Some time ago I needed a simple solution in pure C# for reading and writing CSV files. Surprisingly, I couldn’t find any premade code in Google and had to write it on my own.

What is CSV and where’s the catch?

CSV stands for comma-separated values. These files are used to store tabular data. For example, if we have:

John Smith jsmith@example.com 250 15
Mary Bowden mbowden@example.com 291 7
Edward Miller emiller@example.com 174 10

…we can save it in CSV file containing:

John Smith,jsmith@example.com,250,15
Mary Bowden,mbowden@example.com,291,7
Edward Miller,emiller@example.com,174,10

Simple as that. Reading these files should be easy, right? One line equals one row and each row can be divided into cells using comma as a separator. Writing – analogously. There are even some code snippets in Google, so you don’t need to implement it by yourself. Job’s done, isn’t it?

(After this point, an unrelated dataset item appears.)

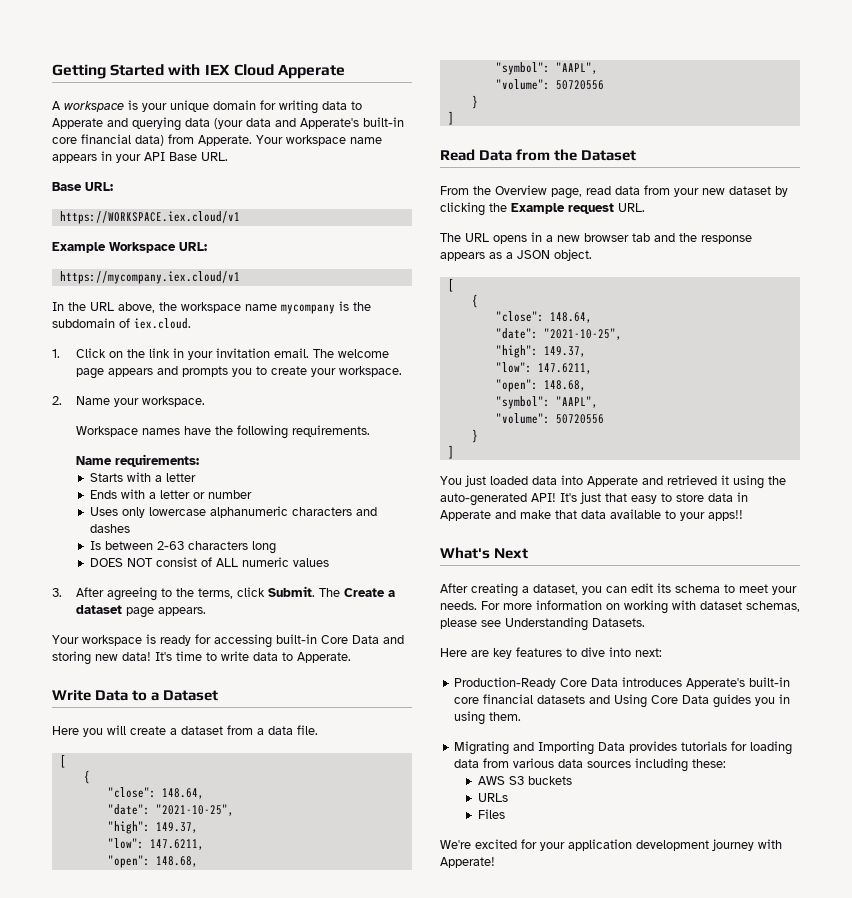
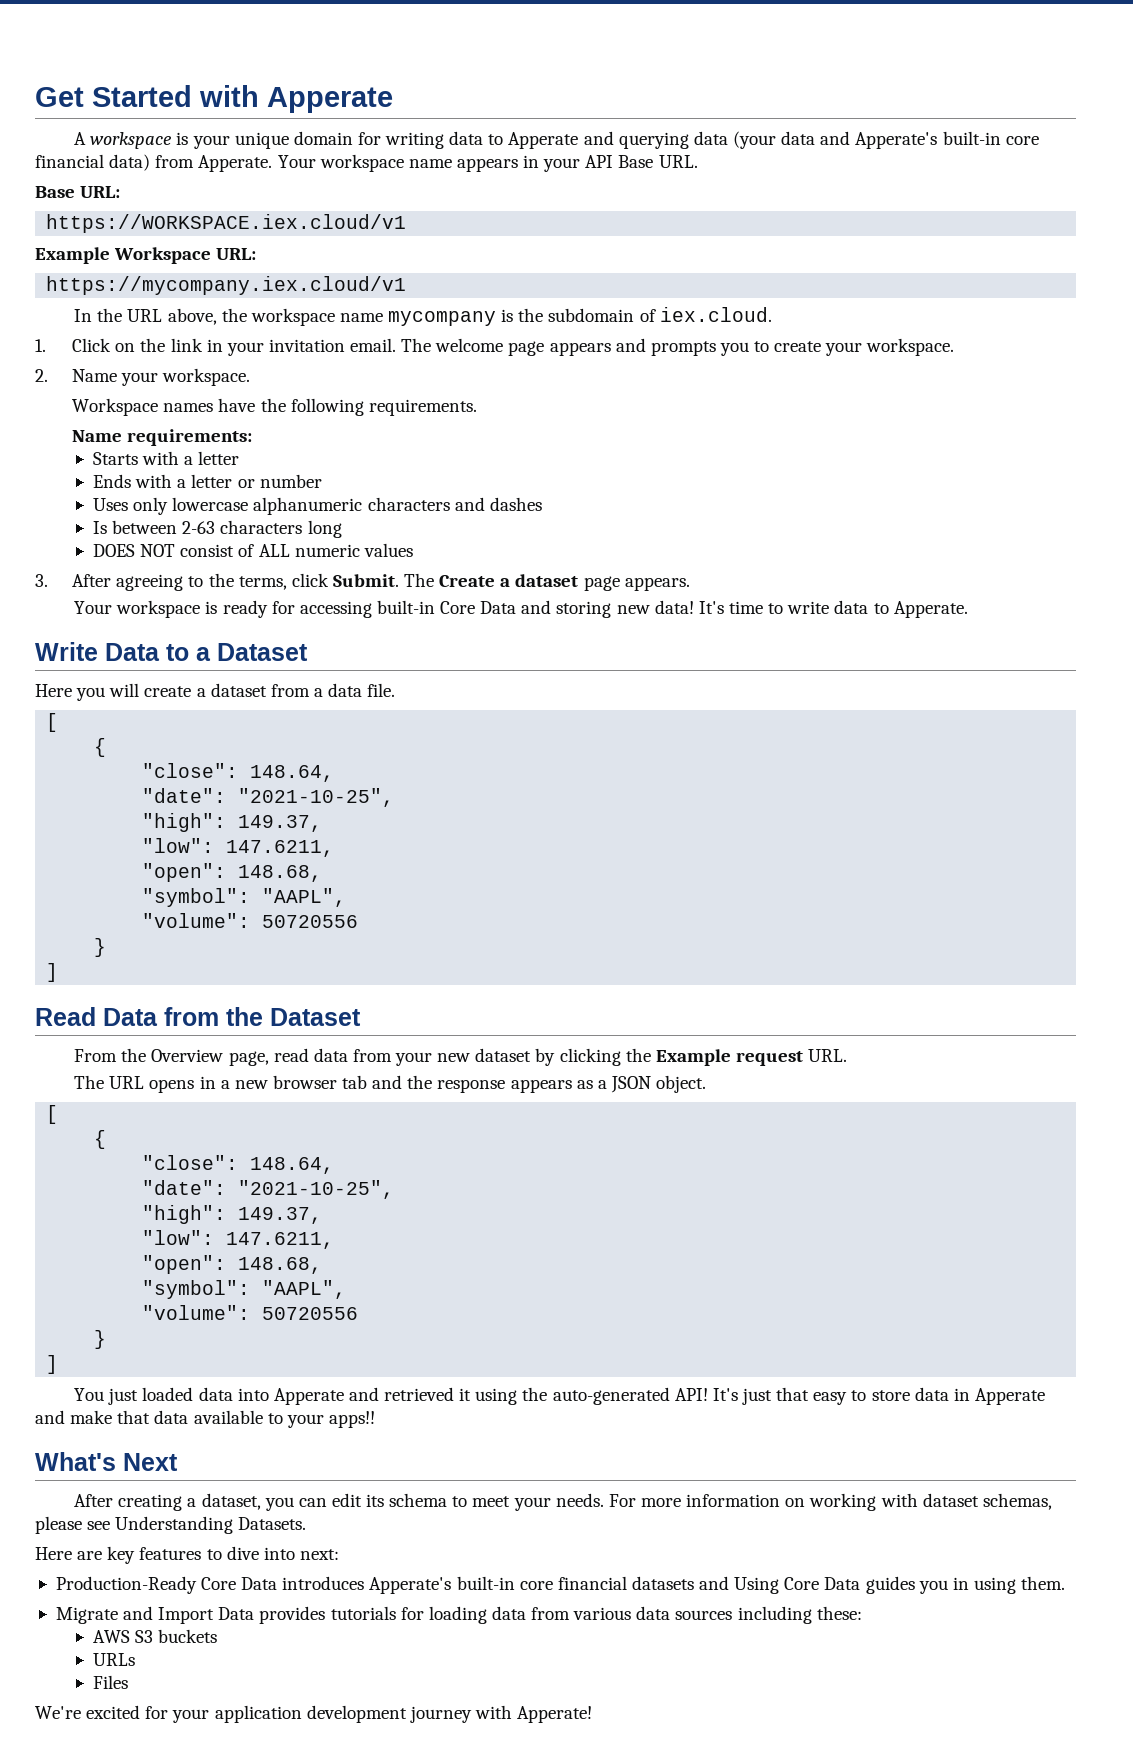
- Getting Started with IEX Cloud Apperate
+ Get Started with Apperate
- Migrating and Importing Data provides tutorials for loading data from various data sources including these:
+ Migrate and Import Data provides tutorials for loading data from various data sources including these:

Unfortunately not. There’s a catch: what if one of our cells contains a comma? Our simple algorithm would break then, recognizing it as two cells.

And that’s the point where things get tricky. CSV format is not standardized, so there is no standard way of handling these situations. You just cannot make it work in every environment. Fortunately, I had one requirement: my CSV files should be compatible with Excel. And saying “compatible” I mean double-click and there you go, no importing needed. This turned out later to cause some serious problems… But, at this point, I had no worries: my scripts should behave exactly as Excel in this situation.

How does Excel handle CSV files?

After a few iterations of saving CSV files in Excel and opening them in Notepad I observed two things:

  • Firstly, if a cell contains a comma, Excel adds quotation marks at the beginning and at the end of a cell.
  • Secondly, if this quoted cell contains quotations marks inside, Excel doubles them. So single quotation mark means “special” character (added by Excel). On the other hand, double quotation mark means “normal” character (added by the user).

To make things clear, let’s take a look at the example:

Normal line Some value
Line with comma Some, value
Line with quotes Some “value”
Line with comma and quotes Some, “value”
Line with double quotes Some “”value””

It’s going to be saved as:

Normal line,Some value
Line with comma,"Some, value"
Line with quotes,"Some ""value"""
Line with comma and quotes,"Some, ""value"""
Line with double quotes,"Some """"value"""""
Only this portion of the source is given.